Huawei has officially introduced Tao Law (τ Law), a new guiding principle for its semiconductor business, at the 2026 International Conference on Circuits and Systems. The announcement marks a strategic shift in how the company approaches long-term chip development.
New guiding principle for semiconductor business strategy
The principle was presented by He Tingbo, President of Huawei's Semiconductor Business Division. It outlines a framework designed to sustain innovation despite external manufacturing restrictions that halted access to advanced fabrication nodes after 2020.
Over the past six years, Huawei has designed and mass-produced 381 distinct chip products based on this Tao Law methodology. The company traces its semiconductor roots back to HiSilicon's establishment in 2004 and a critical R&D pivot in 2007 when unstable 3G baseband supplies forced the development of proprietary Balong chips.
Huawei's mobile SoC history demonstrates steady architectural progress under this framework. The Kirin 970 (2017) became the first mobile system-on-chip to integrate an independent neural processing unit, followed by the 7nm Kirin 980 (2018), which introduced dual NPUs for enhanced AI workloads.

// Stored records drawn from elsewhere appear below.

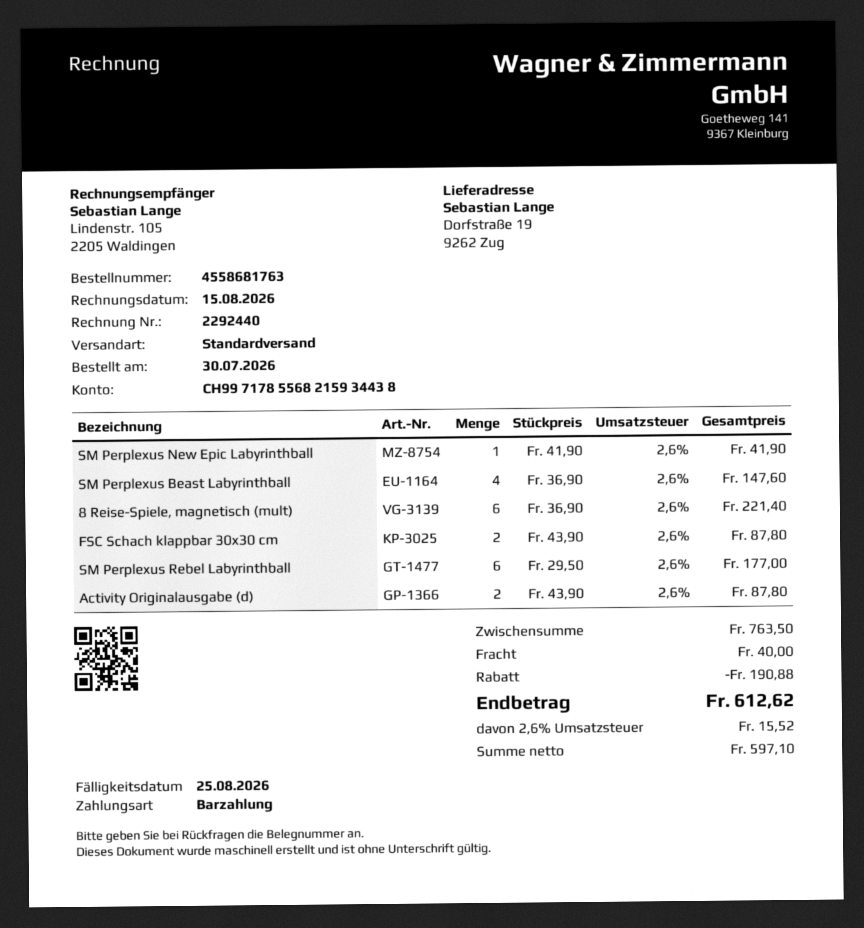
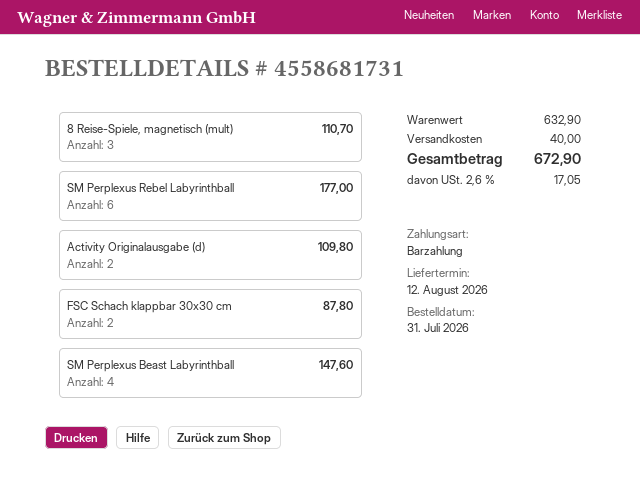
order number: 4558681763 -> 4558681731
order date: 2026-07-30 -> 2026-07-31
SM Perplexus New Epic Labyrinthball: 1 for 41.90 -> none
8 Reise-Spiele, magnetisch (mult): 6 for 221.40 -> 3 for 110.70
Activity Originalausgabe (d): 2 for 87.80 -> 2 for 109.80
subtotal: 763.50 -> 632.90
discount: 190.88 -> none
tax: 2.6% = 15.52 -> 2.6% = 17.05
total: 612.62 -> 672.90

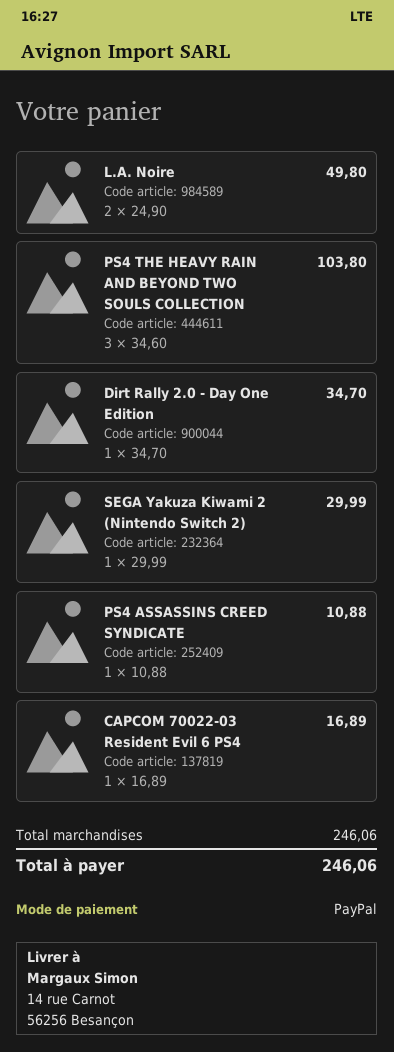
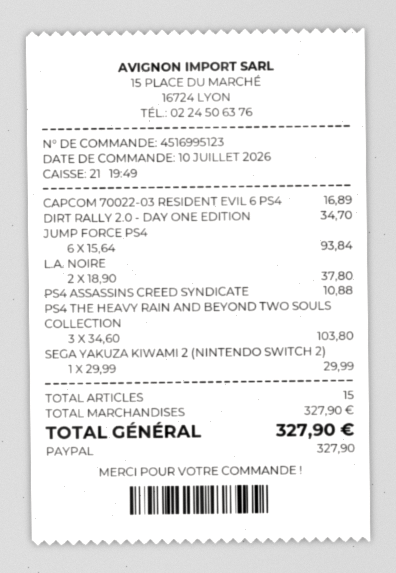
L.A. Noire: 2 x 24.90 = 49.80 -> 2 x 18.90 = 37.80
JUMP FORCE PS4: none -> 6 x 15.64 = 93.84
subtotal: 246.06 -> 327.90
total: 246.06 -> 327.90

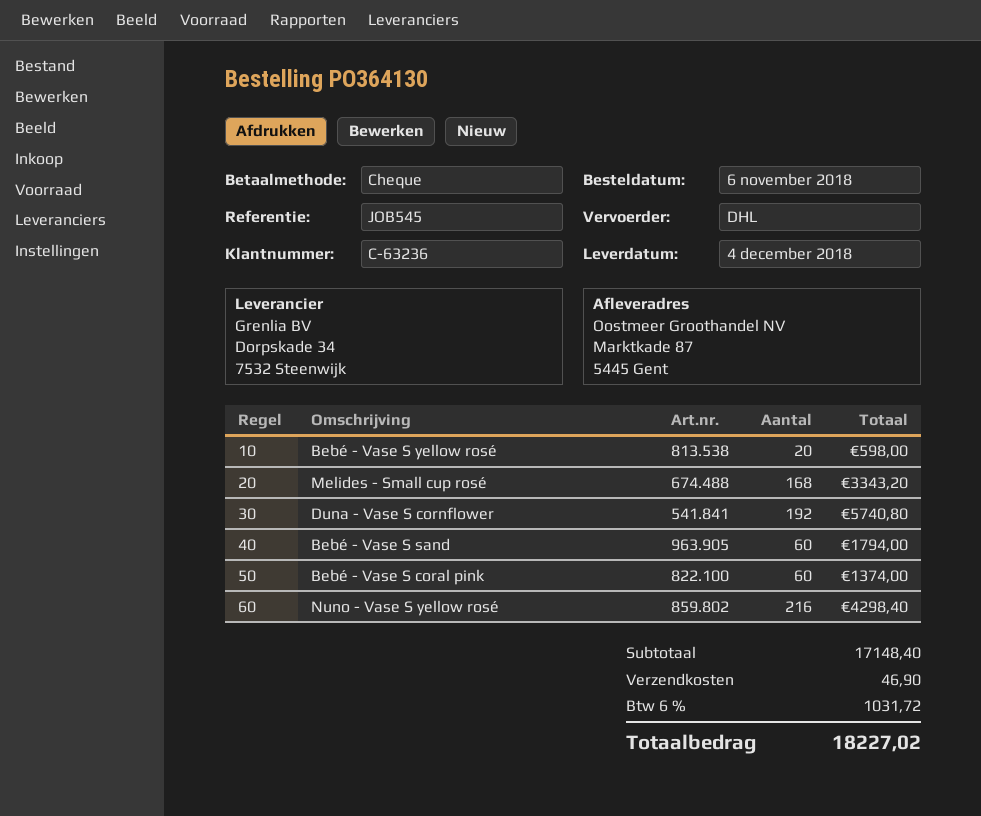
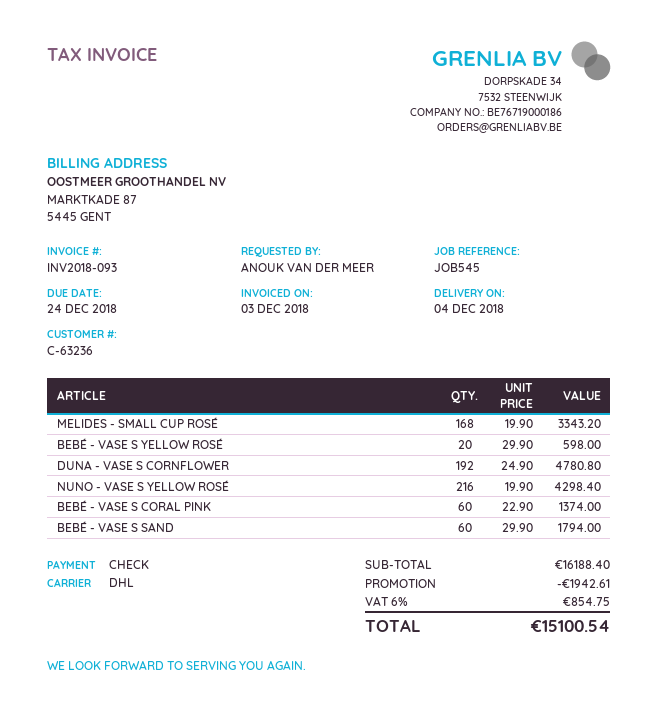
Duna - Vase S cornflower: 192 for 5740.80 -> 192 for 4780.80
subtotal: 17148.40 -> 16188.40
discount: none -> 1942.61
shipping: 46.90 -> none
tax: 6% = 1031.72 -> 6% = 854.75
total: 18227.02 -> 15100.54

The company reached a manufacturing peak with the Kirin 9000 (2020), built on a 5nm process. This chip represented Huawei's most advanced mobile processor before geopolitical restrictions forced a transition toward domestic supply chain independence and mature-node production strategies.
Huawei achieved a major milestone in August 2023 when the Mate 60 series launched with the Kirin 9000S chip. Built on a 7nm process, this release signaled significant progress in local component localization and demonstrated the company's ability to sustain advanced mobile silicon production under constrained conditions.
The Tao Law framework continues to guide Huawei's semiconductor roadmap as it navigates ongoing supply chain challenges. The principle emphasizes self-reliant research pathways and long-term architectural planning rather than short-term performance benchmarks alone.